TCMB Faiz Kararı Eylül 2016 Değerlendirme
TCMB, herhangi bir sürpriz yapmayarak, faiz koridorunun üst bandında 25 bp indirime giderken koridorun alt bandı ve 1 Hafta Vadeli Repo Faizini sabit bıraktı. Açıklanan kararın beklentilerle uyumlu olması nedeniyle piyasa etkisini sınırlı pozitif olarak değerlendiriyoruz.
Önemli Rakamlar
Yorum
TCMB piyasa beklentilerine paralel olarak faiz koridorunun üst bandındaki ölçülü faiz indirimlerine devam etti. Ayrıca, Geç Likidite Penceresi[1] Borç Verme Faizinde de 25 bp’lik bir indirime gidildi. Bu tarafın kullanımı düşük olduğundan yapılan indirimin piyasa üzerinde çok anlamlı bir etkisi olmayıp; TCMB’nin faiz indirimleri ve sadeleşme konusundaki istekliliğini işaret etmektedir diyebiliriz.

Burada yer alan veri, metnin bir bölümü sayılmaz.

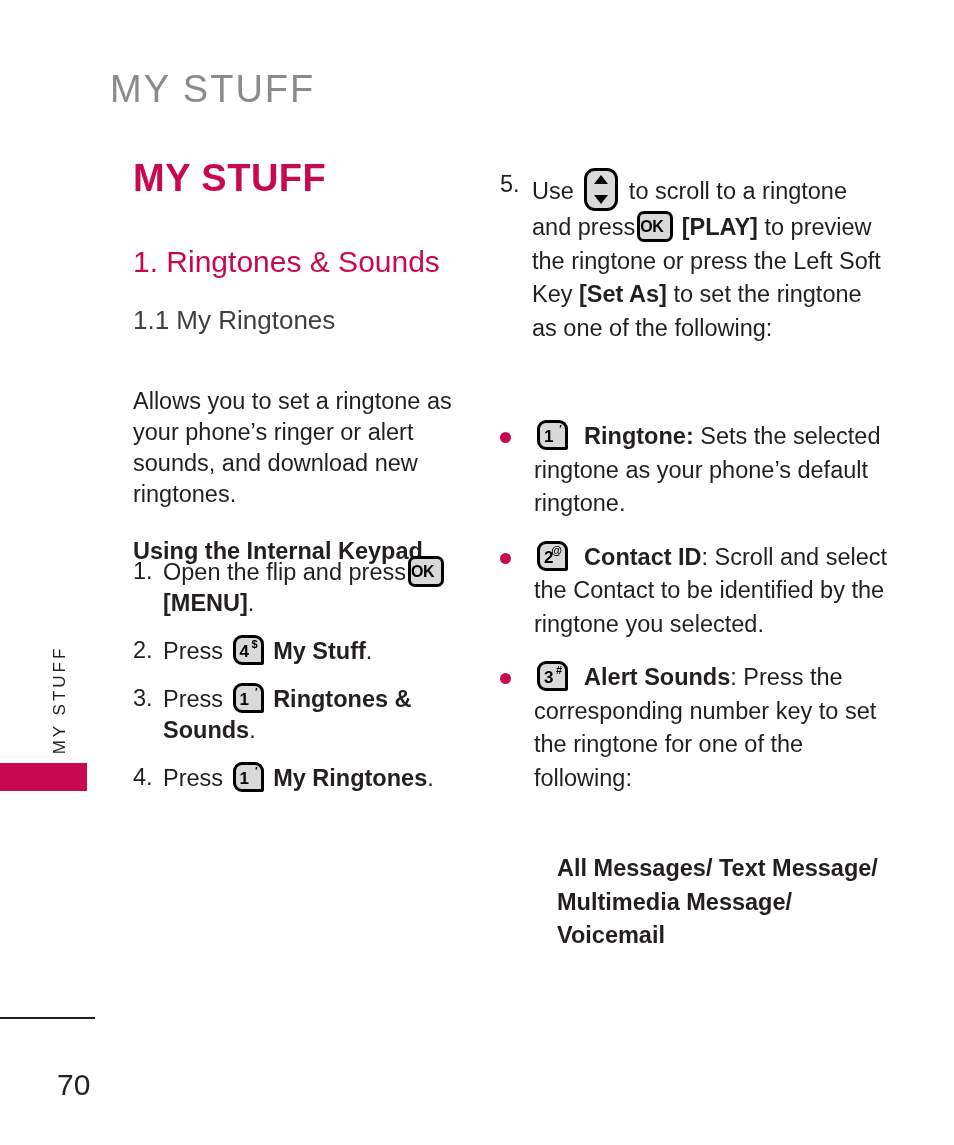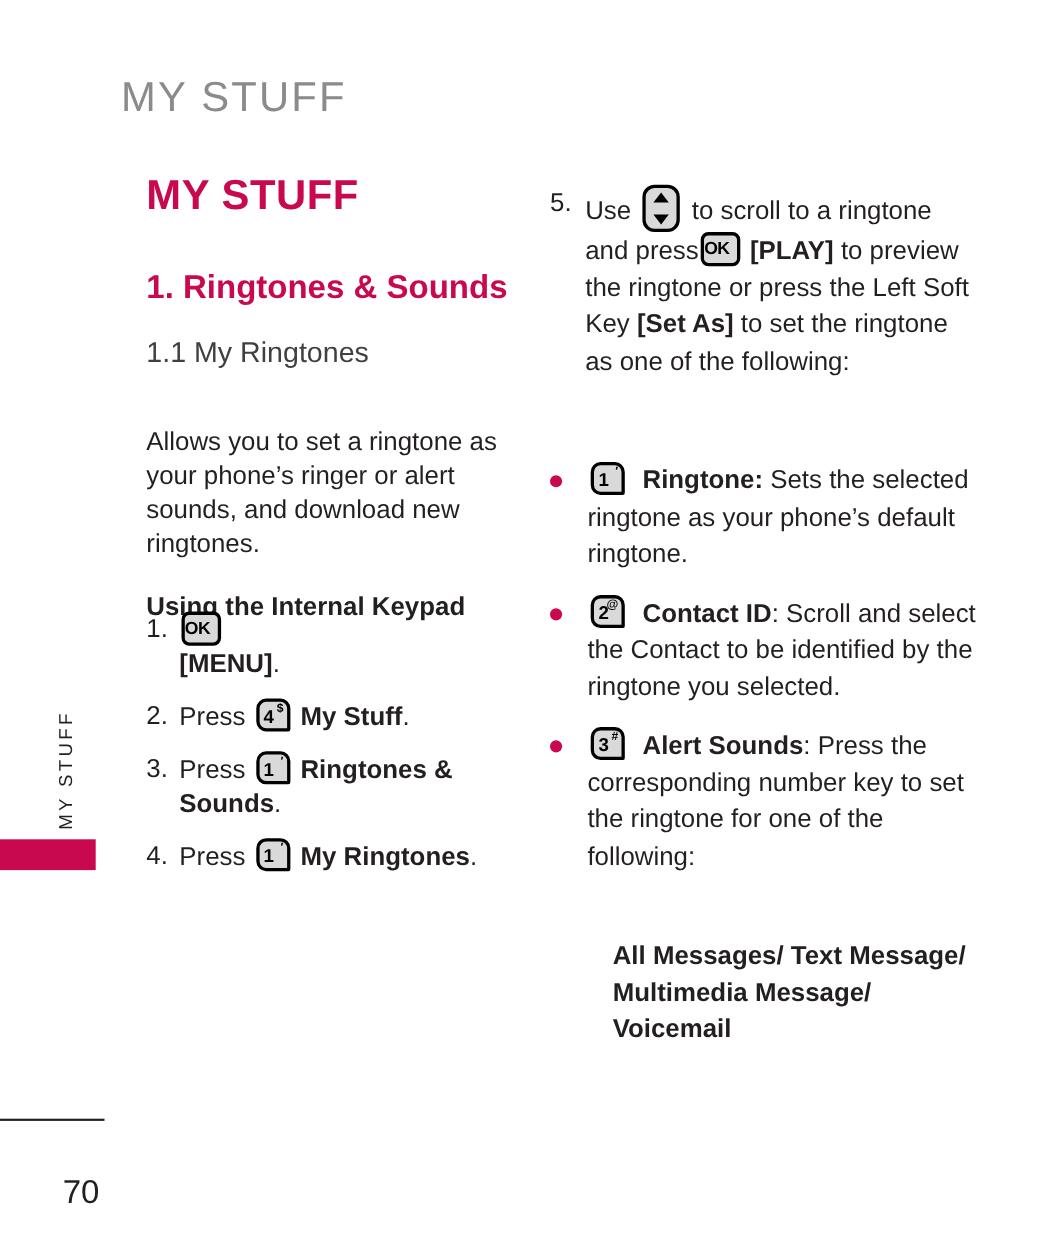"1. Ringtones & Sounds" .h2-pink { font-weight: bold -> normal }
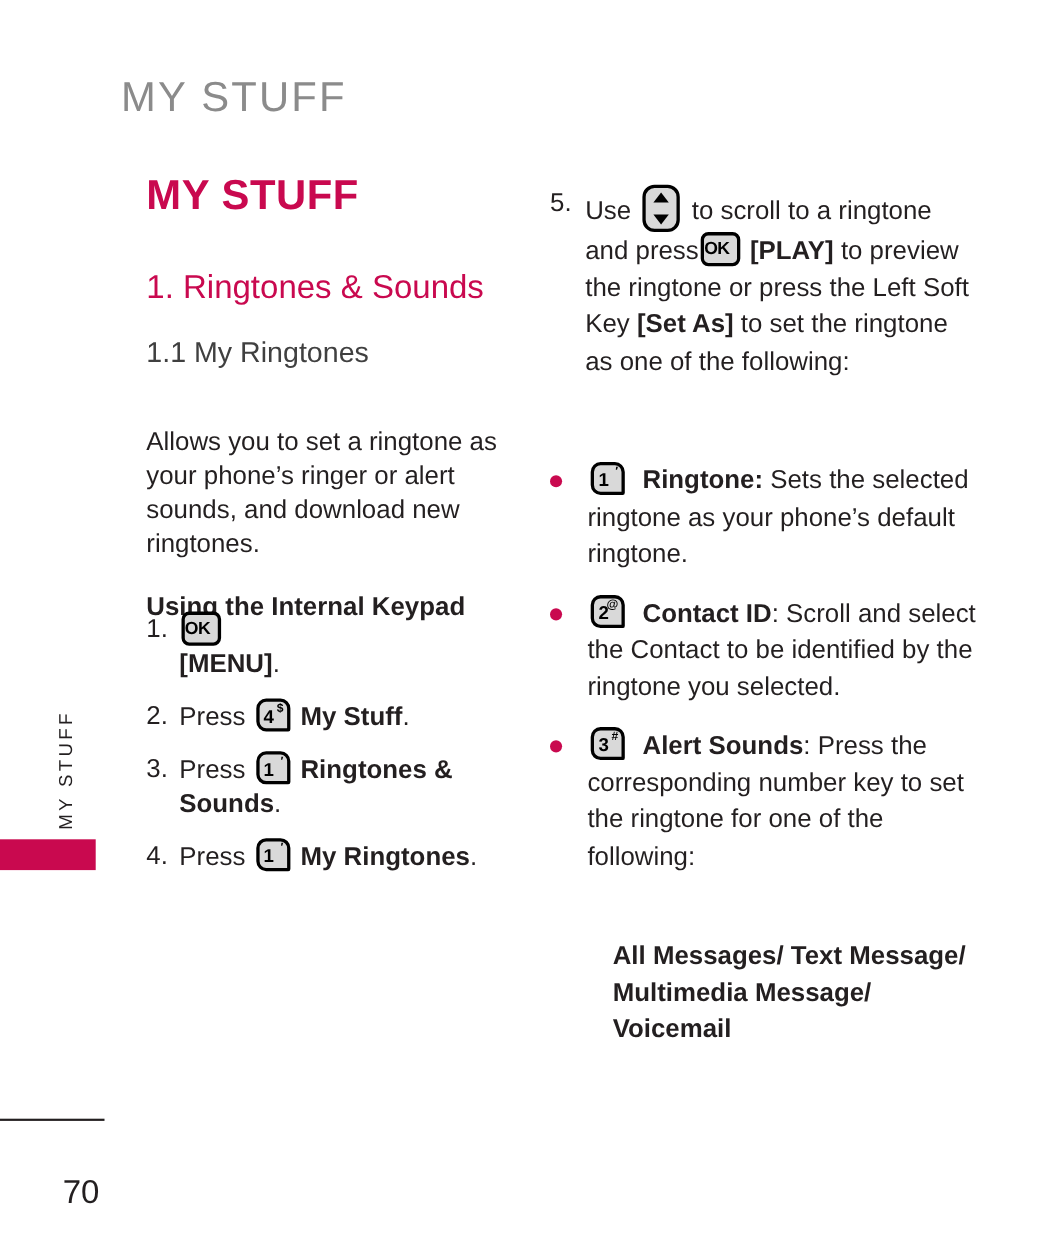"Open the flip and press" span { html: none -> <span>Open the flip and press</span> }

Son dönemlerde iktisadi faaliyette gözlenen yavaşlama ve enflasyon görünümünde gözlenen artış TCMB’nin faiz kararlarını zorlaştırmakta olsa da; küresel finansal koşullar ve ekonomiyi destekleme yönünde atılan adımların da TCMB’nin elini bir miktar rahatlattığını söylemek gerekir. Bu hafta Japonya (BoJ) ve ABD (Fed) merkez bankaları kararlarının küresel risk iştahını bozmaması, hatta artırması; dolar/TL tarafında TL lehine seyrin devam etmesi; TCMB Beklenti Anketi’ne göre Yılsonu TÜFE Beklentilerinde bir miktar iyileşme görülmesi; Moody’s yetkilisi tarafından dün Türkiye kredi notuna ilişkin endişeleri azaltıcı yönde gelen mesaj ve son dönemde ekonomik büyümeye ilişkin ortaya çıkan endişeler bir arada ele alındığında bugünkü toplantıda faiz indirimi konusunda TCMB’nin elinin oldukça güçlendirdiğini düşünüyorduk. Piyasa beklentileriyle uyumlu bir şekilde yapılan ölçülü indirimin faize duyarlı sektör hisseleri (bankacılık, GYO vs.) ve endeks üzerindeki etkinin olumlu olacağını; ancak beklenti gerçekleşmiş olduğundan bu etkinin sınırlı kalabileceğini düşünüyoruz.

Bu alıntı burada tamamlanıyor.